Eggermont Florieke, Derikx Loes C, Verdonschot Nico, Hannink Gerjon, Kaatee Robert S J P, Tanck Esther, van der Linden Yvette M
Orthopaedic Research Laboratory, Radboud Institute for Health Sciences, Radboud university medical center, Nijmegen, The Netherlands.
Laboratory of Biomechanical Engineering, University of Twente, Enschede, The Netherlands.
Adv Radiat Oncol. 2016 Nov 10;2(1):53-61. doi: 10.1016/j.adro.2016.11.001. eCollection 2017 Jan-Mar.

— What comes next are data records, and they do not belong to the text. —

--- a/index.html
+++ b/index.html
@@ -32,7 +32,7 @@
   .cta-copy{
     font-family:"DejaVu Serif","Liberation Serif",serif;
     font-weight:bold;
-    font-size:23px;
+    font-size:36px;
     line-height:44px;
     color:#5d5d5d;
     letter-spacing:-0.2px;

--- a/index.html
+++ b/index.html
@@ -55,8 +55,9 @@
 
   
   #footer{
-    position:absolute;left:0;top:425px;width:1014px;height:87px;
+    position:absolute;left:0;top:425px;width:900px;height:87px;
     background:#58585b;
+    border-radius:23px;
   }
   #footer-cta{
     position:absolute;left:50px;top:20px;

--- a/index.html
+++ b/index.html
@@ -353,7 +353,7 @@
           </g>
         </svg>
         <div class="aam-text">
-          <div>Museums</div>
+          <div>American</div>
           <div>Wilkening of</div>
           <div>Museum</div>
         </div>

The aim of this study was to determine the effect of single fraction (SF) and multiple fraction (MF) radiation therapy (RT) on bone mineral density (BMD) in patients with cancer and bone metastases in the proximal femur. We studied this effect in the radiation field and within metastatic lesions, and differentiated between lytic, blastic, and mixed lesions.

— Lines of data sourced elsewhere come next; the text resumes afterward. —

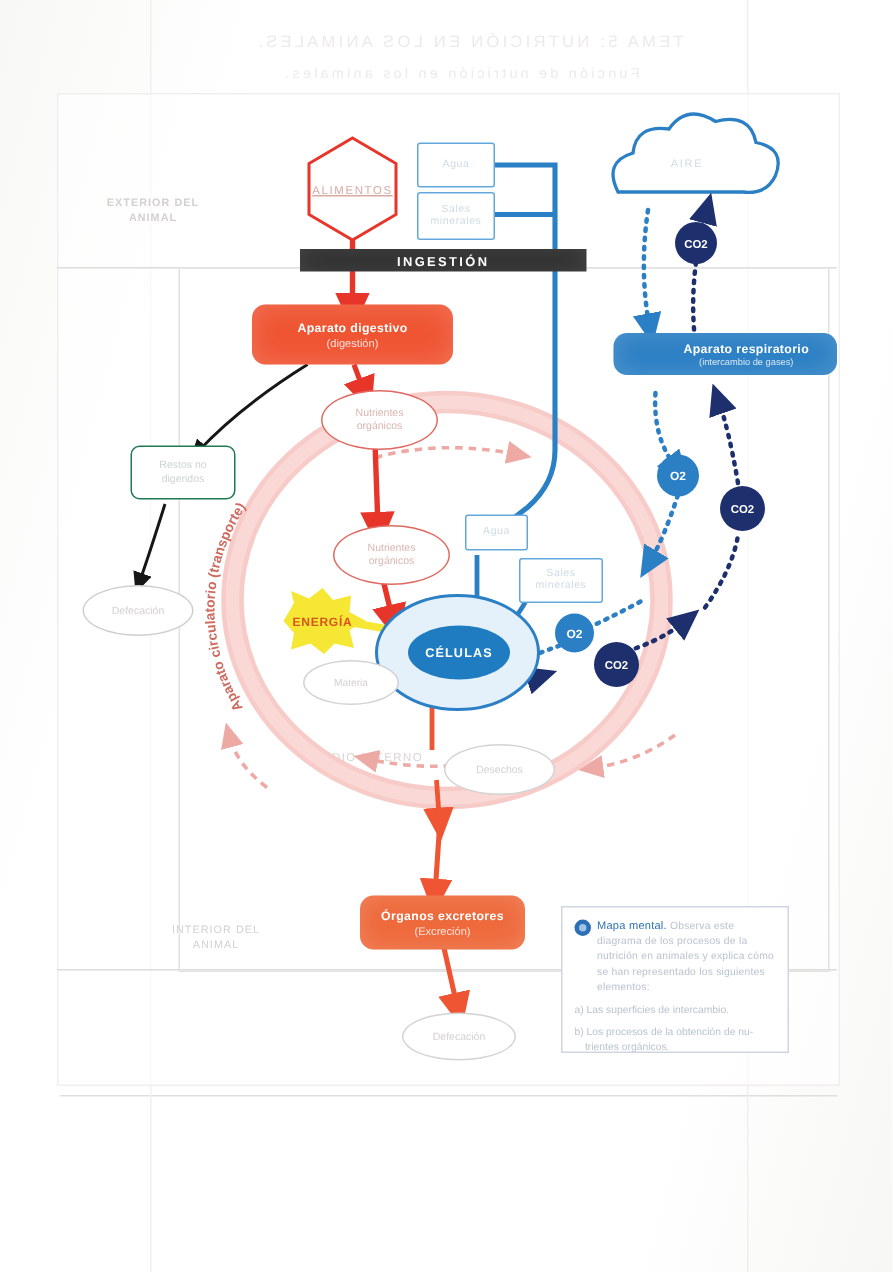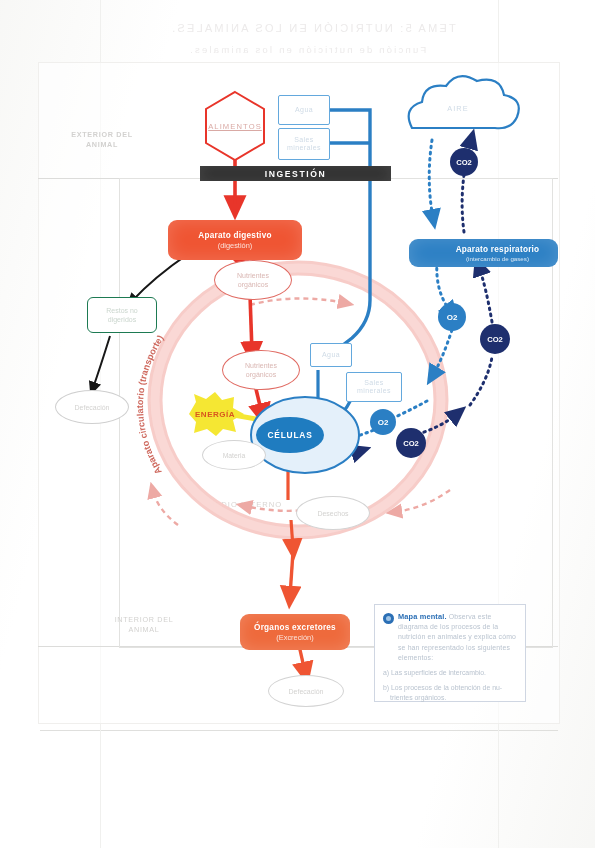--- a/index.html
+++ b/index.html
@@ -45,7 +45,7 @@
         box-shadow:inset 0 0 14px rgba(255,255,255,.12);}
 
   .roundbox{position:absolute;border-radius:9px;display:flex;flex-direction:column;
-        align-items:center;justify-content:center;color:#fff;text-align:center;margin-top:17px;}
+        align-items:center;justify-content:center;color:#fff;text-align:center;}
   .roundbox .t1{font-size:8.2px;font-weight:bold;letter-spacing:.25px;}
   .roundbox .t2{font-size:7.4px;opacity:.82;margin-top:1px;}
 

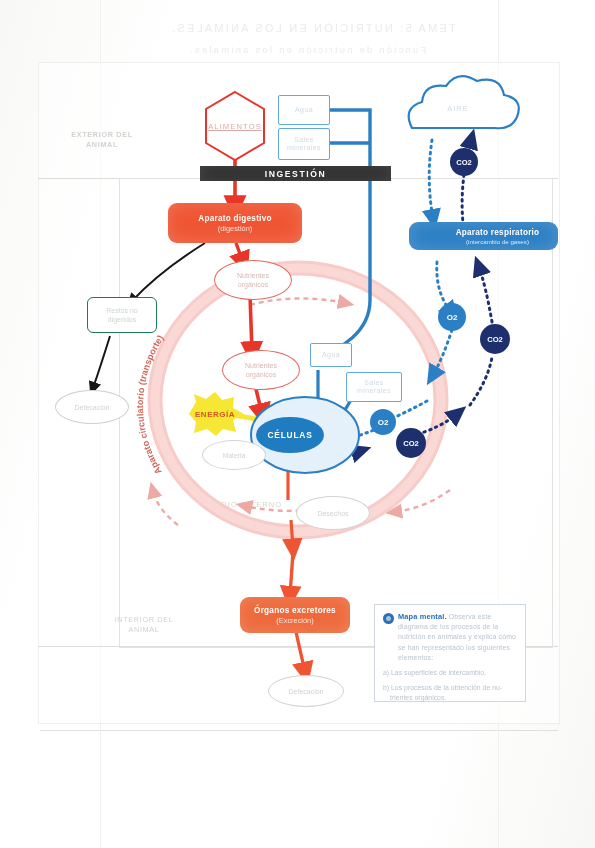--- a/index.html
+++ b/index.html
@@ -245,7 +245,7 @@
   <div class="ellipse" style="left:202px;top:440px;width:62px;height:28px;border:1.1px solid #d3d3d3;
               color:#d3d2d0;font-size:6.8px;">Materia</div>
 
-  <div class="cellnucleus" style="left:256px;top:417px;width:68px;height:36px;text-align:center;">CÉLULAS</div>
+  <div class="cellnucleus" style="left:272px;top:417px;width:68px;height:36px;text-align:center;">CÉLULAS</div>
 
   <div class="bluebox" style="left:310px;top:343px;width:42px;height:24px;border-width:1.3px;">Agua</div>
   <div class="bluebox" style="left:346px;top:372px;width:56px;height:30px;border-width:1.3px;white-space:pre-line;">Sales

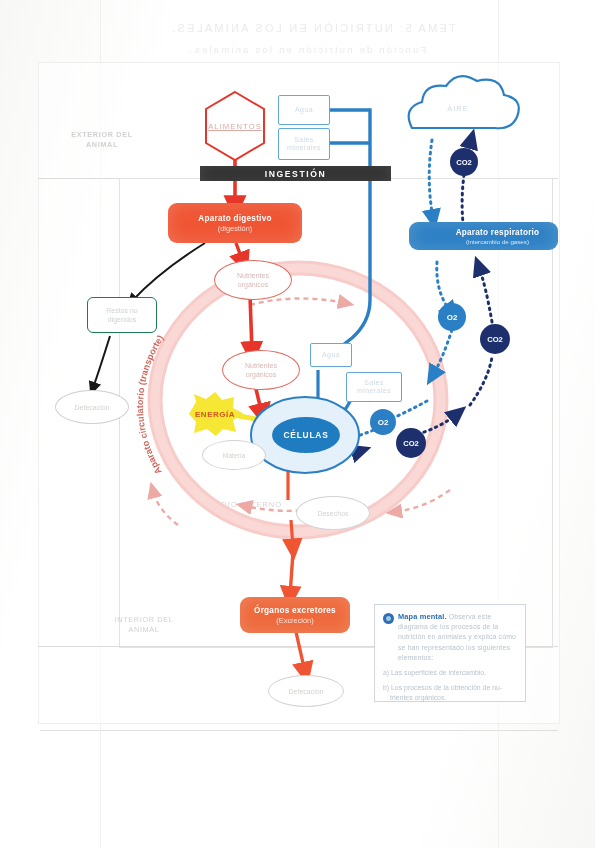--- a/index.html
+++ b/index.html
@@ -68,7 +68,7 @@
         flex:0 0 auto;margin-top:.5px;position:relative;}
   .bullet-ic:after{content:"";position:absolute;left:3px;top:3px;width:5px;height:5px;
         border-radius:50%;background:#9fc4e6;}
-  .card .strong{color:#2b6fb5;font-weight:bold;font-size:7.4px;}
+  .card .strong{color:#2b6fb5;font-weight:normal;font-size:7.4px;}
   .card .body{color:#b9c3cf;font-size:6.9px;line-height:10.2px;letter-spacing:.15px;}
   .card .item{color:#b9c3cf;font-size:6.9px;line-height:10.2px;margin-top:5px;}
   .card .item .ind{display:block;padding-left:7px;}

This prospective cohort study comprised 42 patients with painful bone metastases, including 47 irradiated femora with 52 metastatic lesions in the proximal femur. Patients received either 8 Gy SF or 20 to 24 Gy in 5 to 6 fractions (MF). Quantitative computed tomography scans were obtained before RT and 4 and 10 weeks after the initial scan. Patients who received MF additionally underwent quantitative computed tomography on the final day of their treatment. Automated image registration was performed. Mean BMD was determined at each time point for each proximal femur (region of interest [ROI]-PF) and in greater detail for a region of interest that contained the metastatic lesion (ROI-ML). Statistical analysis was performed using linear mixed models.

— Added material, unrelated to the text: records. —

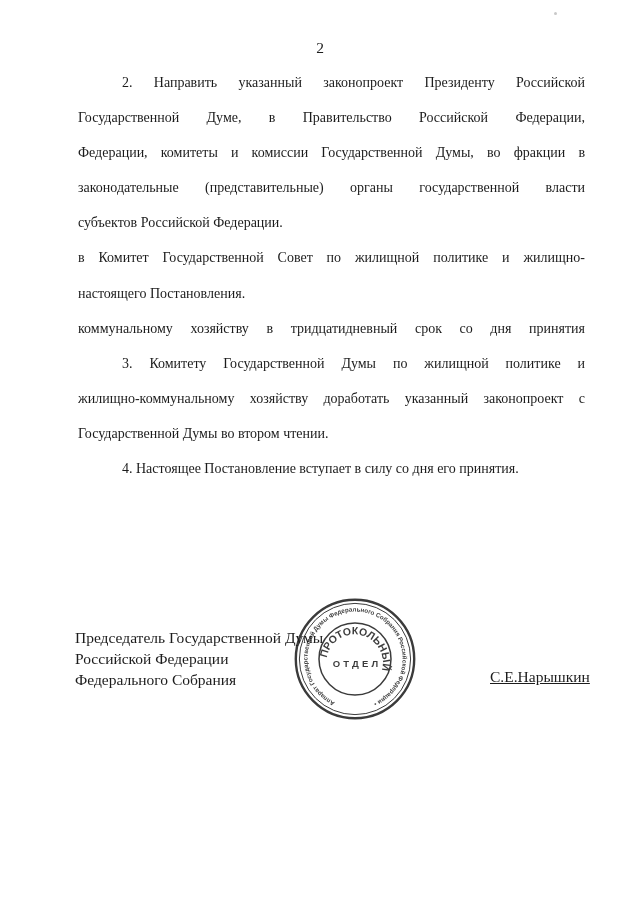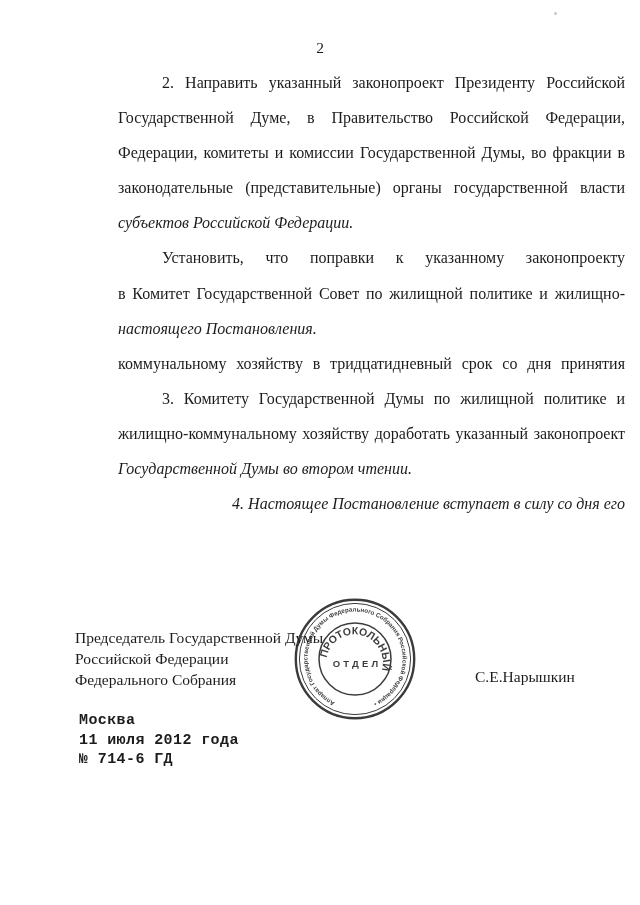--- a/index.html
+++ b/index.html
@@ -21,8 +21,7 @@
   .doc-body {
     position: absolute;
     top: 65px; left: 78px; width: 507px;
-    font-size: 16px;
-    margin-left: 40px;
+    font-size: 14px;
   }
   .ln {
     height: 35.1px;

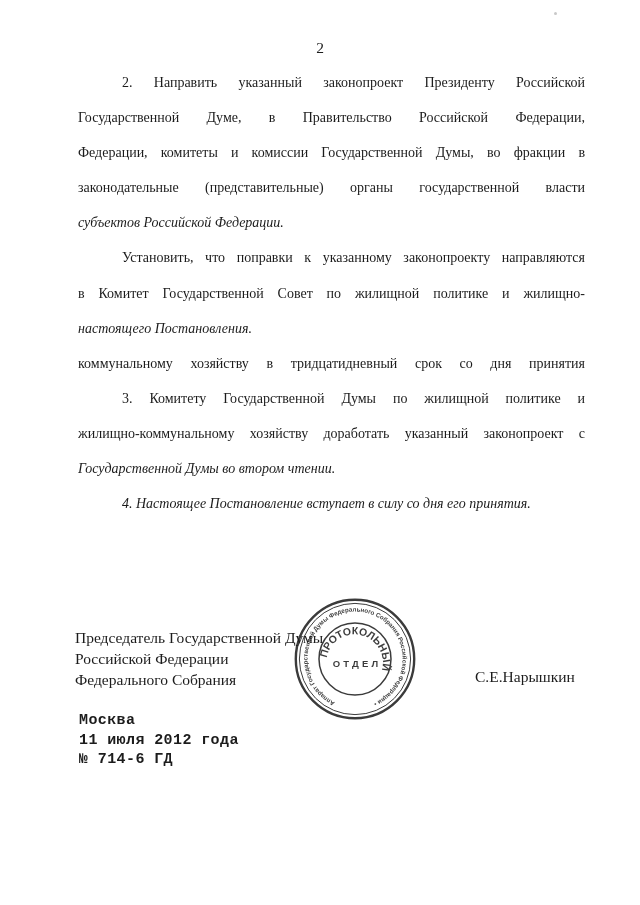--- a/index.html
+++ b/index.html
@@ -29,7 +29,7 @@
     overflow: hidden;
   }
   .j { text-align: justify; text-align-last: justify; }
-  .l { text-align: right; text-align-last: left; font-style: italic; }
+  .l { text-align: right; text-align-last: left; }
   .first { text-indent: 44px; }
   .sig-title {
     position: absolute;

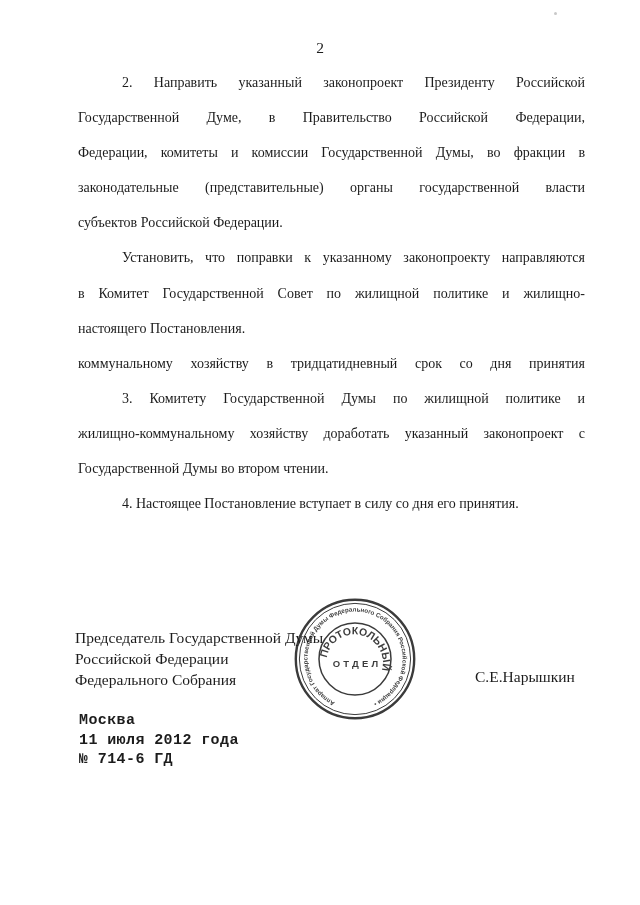--- a/index.html
+++ b/index.html
@@ -87,7 +87,6 @@
       <div class="ln l">субъектов Российской Федерации.</div>
     </div>
     <div>
-      <div class="ln j first">Установить, что поправки к указанному законопроекту направляются</div>
       <div class="ln j">в Комитет Государственной Совет по жилищной политике и жилищно-</div>
       <div class="ln l">настоящего Постановления.</div>
       <div class="ln j">коммунальному хозяйству в тридцатидневный срок со дня принятия</div>

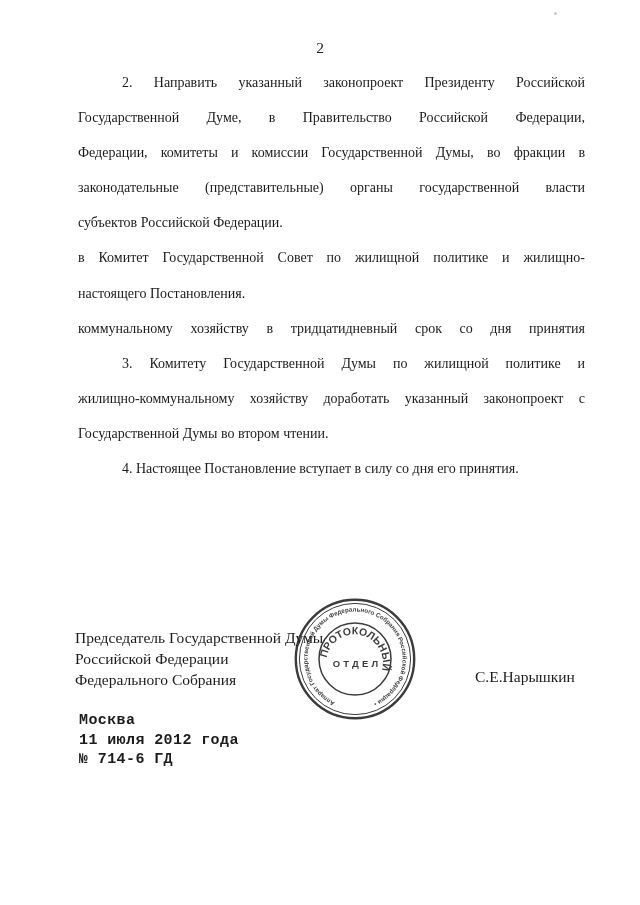--- a/index.html
+++ b/index.html
@@ -41,9 +41,10 @@
   .sig-title div { white-space: nowrap; }
   .sig-name {
     position: absolute;
-    left: 475px; top: 668px;
+    left: 490px; top: 668px;
     font-size: 15.5px;
     white-space: nowrap;
+    text-decoration: underline;
   }
   .stamp {
     position: absolute;

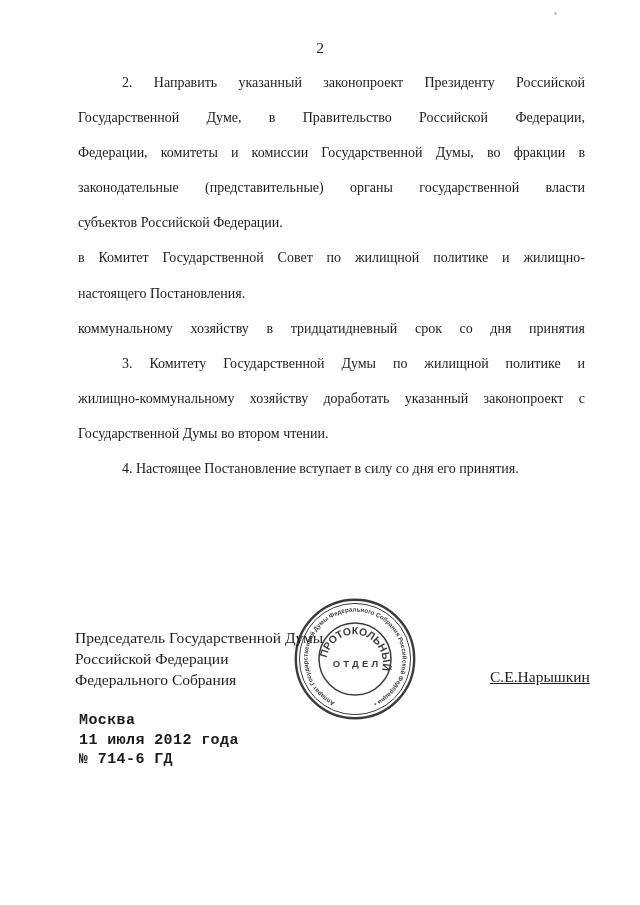--- a/index.html
+++ b/index.html
@@ -133,11 +133,6 @@
 
   <div class="sig-name">С.Е.Нарышкин</div>
 
-  <div class="doc-footer">
-    <div>Москва</div>
-    <div>11 июля 2012 года</div>
-    <div>№ 714-6 ГД</div>
-  </div>
 
 </div>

No significant differences in mean BMD were found between SF or MF RT over all time points in both ROI-PF and ROI-ML. Mean BMD did not change in ROI-PF with lytic and mixed lesions, but mean BMD in ROI-PF with blastic lesions increased to 109%. Comparably, when focused on ROI-ML, no differences in mean BMD were observed in lytic ROI-ML but mean BMD in mixed and blastic ROI-ML increased up to 105% and 121%, respectively.
Ten weeks after palliative radiation therapy in patients with femoral metastatic lesions, a limited increase in BMD was seen with no beneficial effect of MF over SF RT. BMD in lytic lesions was unchanged but slightly increased in mixed and blastic lesions.
本研究旨在确定单次分割(SF)和多次分割(MF)放射治疗(RT)对患有癌症且股骨近端发生骨转移的患者骨密度(BMD)的影响。我们在放射野内以及转移病灶内研究了这种影响,并区分了溶骨性、成骨性和混合性病灶。
这项前瞻性队列研究纳入了42例伴有疼痛性骨转移的患者,包括47例接受照射的股骨,其中52个转移病灶位于股骨近端。患者接受8 Gy的单次分割照射或20至24 Gy分5至6次分割(多次分割)照射。在放疗前以及首次扫描后的4周和10周进行定量计算机断层扫描。接受多次分割照射的患者在治疗的最后一天还额外进行了定量计算机断层扫描。进行了自动图像配准。在每个时间点确定每个股骨近端(感兴趣区域[ROI]-PF)的平均骨密度,并更详细地确定包含转移病灶的感兴趣区域(ROI-ML)的平均骨密度。使用线性混合模型进行统计分析。
在ROI-PF和ROI-ML的所有时间点上,单次分割或多次分割放疗之间的平均骨密度均未发现显著差异。溶骨性和混合性病灶的ROI-PF中的平均骨密度没有变化,但成骨性病灶的ROI-PF中的平均骨密度增加到了109%。同样,当关注ROI-ML时,溶骨性ROI-ML中的平均骨密度没有差异,但混合性和成骨性ROI-ML中的平均骨密度分别增加到了105%和121%。
在股骨转移病灶患者接受姑息性放疗10周后,骨密度有有限增加,多次分割放疗相对于单次分割放疗没有益处。溶骨性病灶中的骨密度没有变化,但混合性和成骨性病灶中的骨密度略有增加。